### MATERIAL PROVIDED
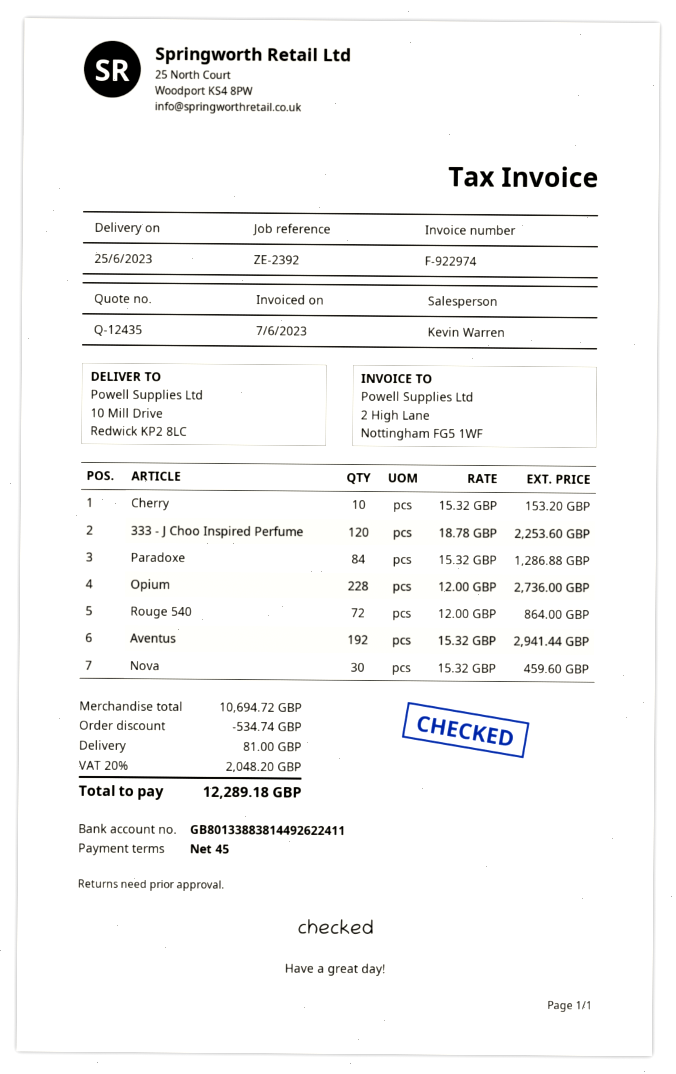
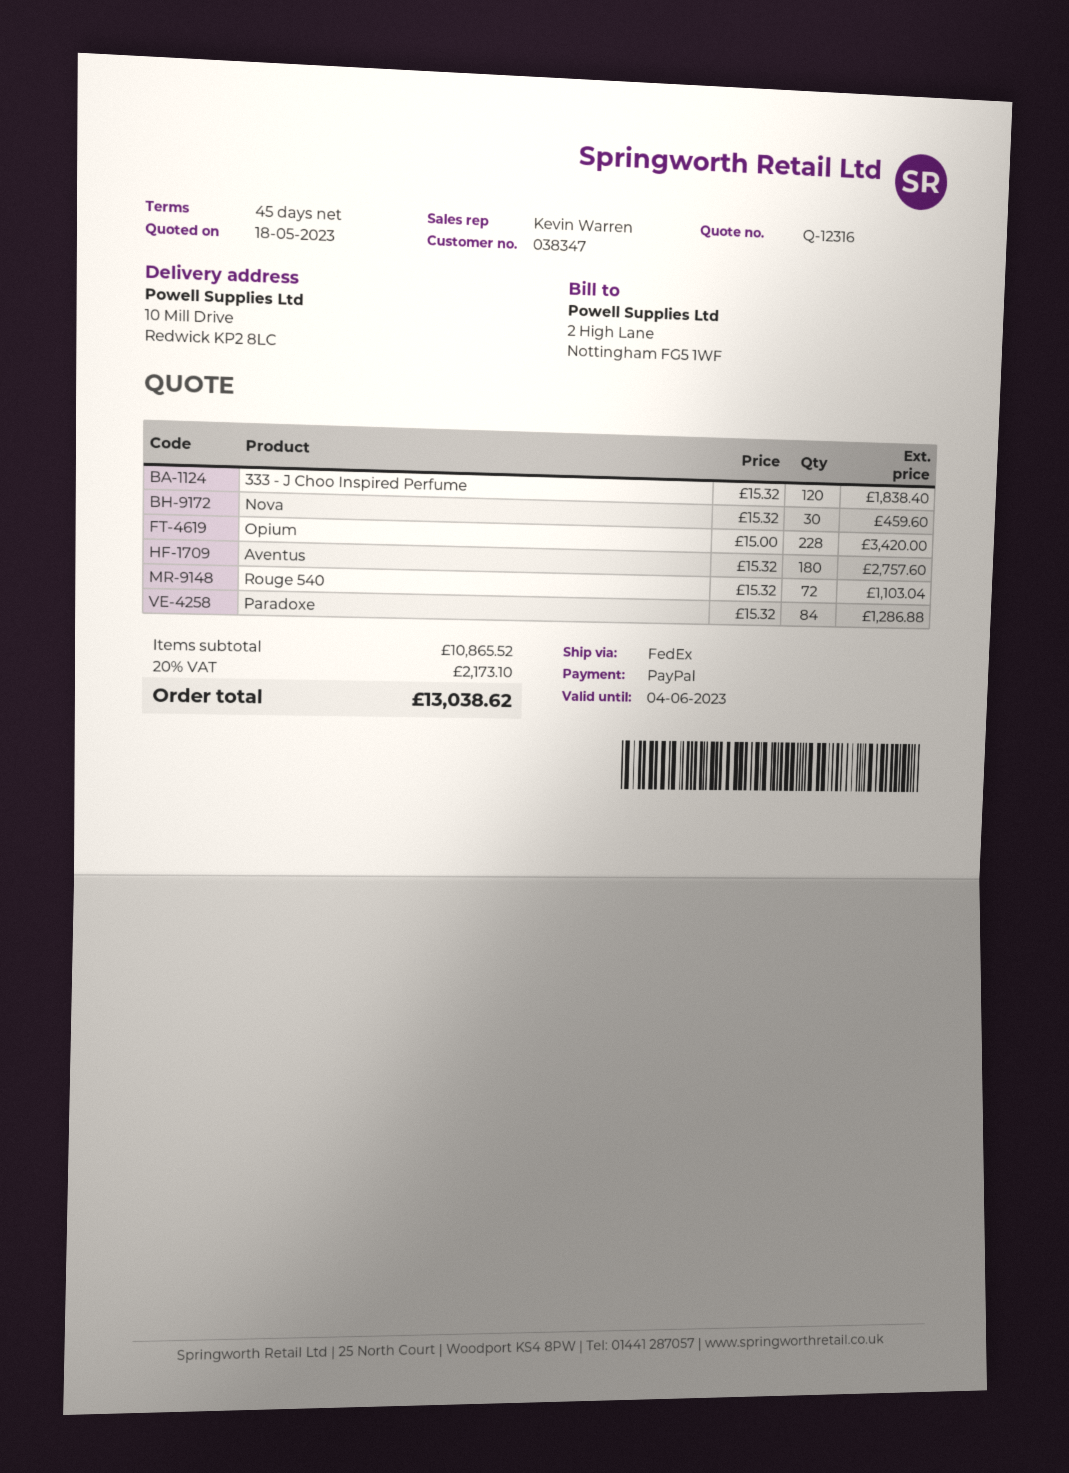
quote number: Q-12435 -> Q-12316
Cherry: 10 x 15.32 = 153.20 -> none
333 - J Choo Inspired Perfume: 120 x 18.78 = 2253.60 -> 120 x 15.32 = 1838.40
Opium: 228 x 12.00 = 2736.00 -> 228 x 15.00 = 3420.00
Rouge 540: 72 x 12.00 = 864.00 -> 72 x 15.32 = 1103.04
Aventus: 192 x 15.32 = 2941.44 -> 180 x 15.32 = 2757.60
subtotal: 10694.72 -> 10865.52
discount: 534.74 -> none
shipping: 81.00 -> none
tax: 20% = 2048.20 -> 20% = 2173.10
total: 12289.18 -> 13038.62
...
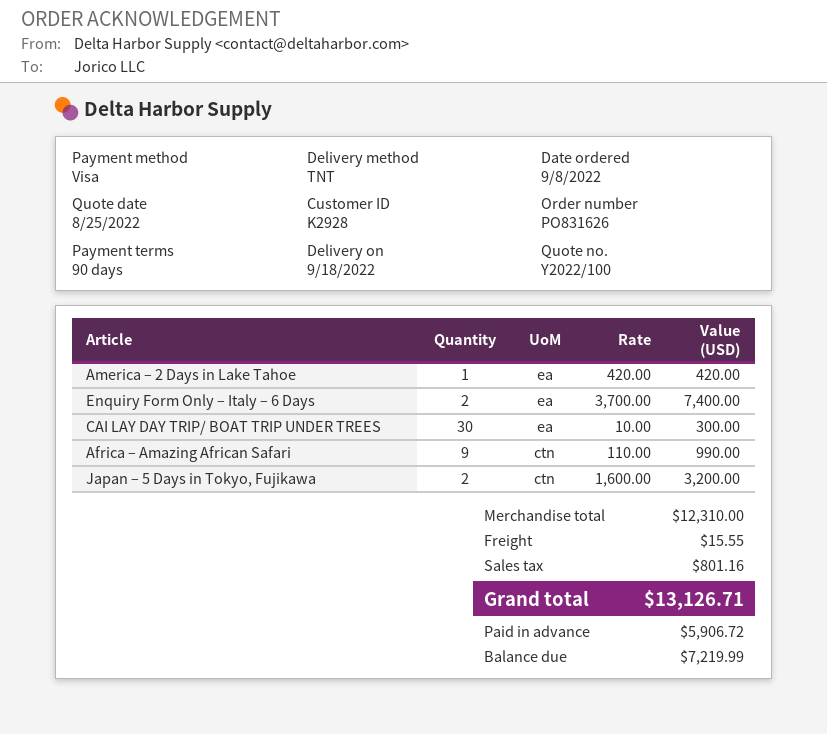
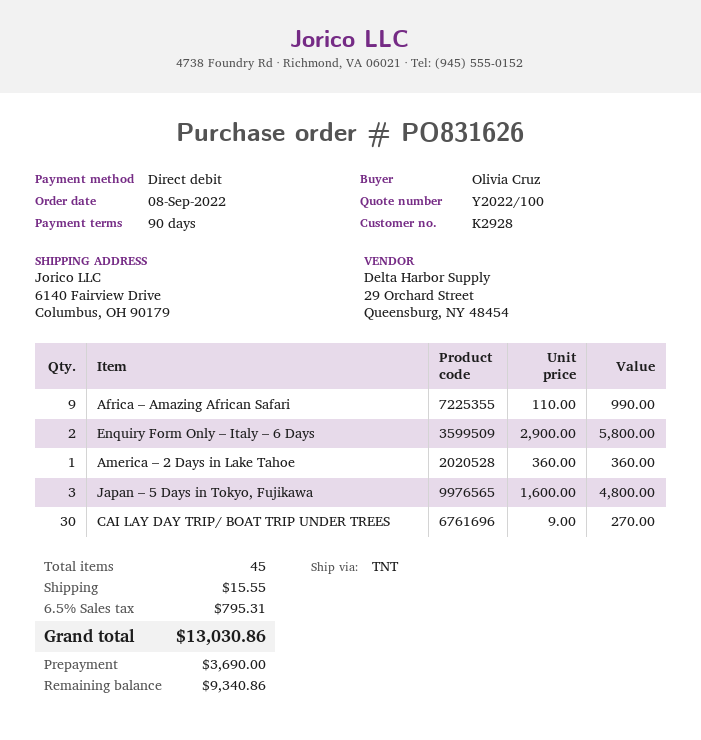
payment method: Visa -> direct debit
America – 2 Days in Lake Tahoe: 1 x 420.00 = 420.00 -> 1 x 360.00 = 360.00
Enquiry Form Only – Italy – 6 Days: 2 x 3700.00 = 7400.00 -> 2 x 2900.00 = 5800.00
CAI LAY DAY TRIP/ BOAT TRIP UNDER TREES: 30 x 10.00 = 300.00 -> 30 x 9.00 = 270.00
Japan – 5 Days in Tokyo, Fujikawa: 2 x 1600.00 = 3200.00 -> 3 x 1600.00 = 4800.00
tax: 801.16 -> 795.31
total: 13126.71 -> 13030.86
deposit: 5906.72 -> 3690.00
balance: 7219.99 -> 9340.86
* * *
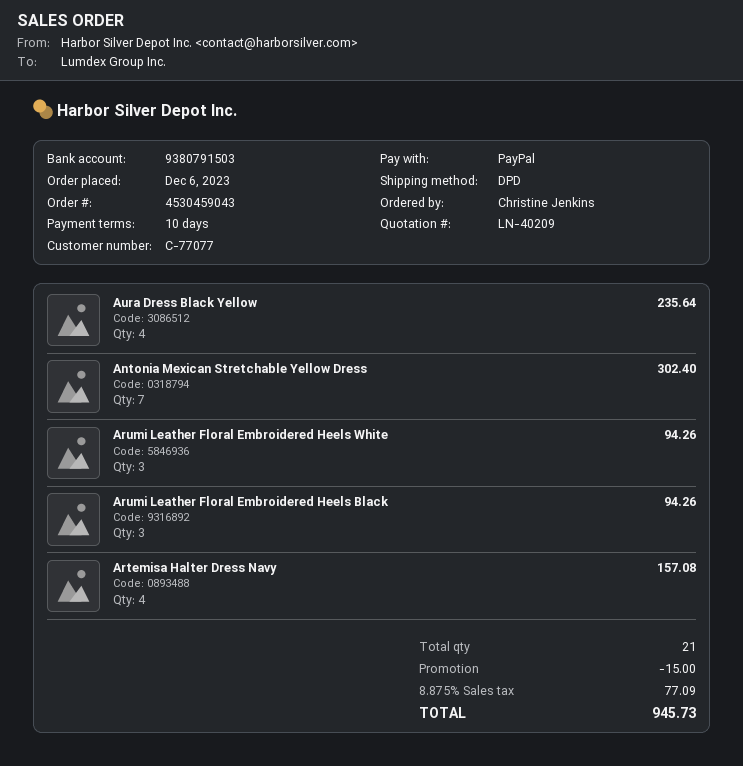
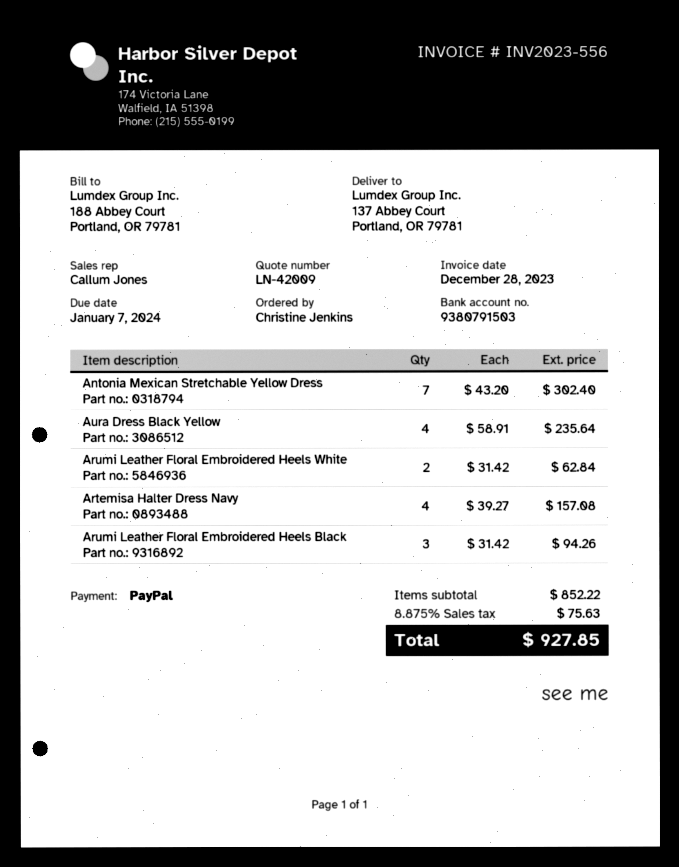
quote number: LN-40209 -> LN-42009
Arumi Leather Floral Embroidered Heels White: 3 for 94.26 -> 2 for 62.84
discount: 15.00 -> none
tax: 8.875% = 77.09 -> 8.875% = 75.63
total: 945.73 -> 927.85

### EXERCISE AIM
Copy every line where the word "Days" is present in the entries above.

### FINISHED EXERCISE
America – 2 Days in Lake Tahoe: 1 x 420.00 = 420.00 -> 1 x 360.00 = 360.00
Enquiry Form Only – Italy – 6 Days: 2 x 3700.00 = 7400.00 -> 2 x 2900.00 = 5800.00
Japan – 5 Days in Tokyo, Fujikawa: 2 x 1600.00 = 3200.00 -> 3 x 1600.00 = 4800.00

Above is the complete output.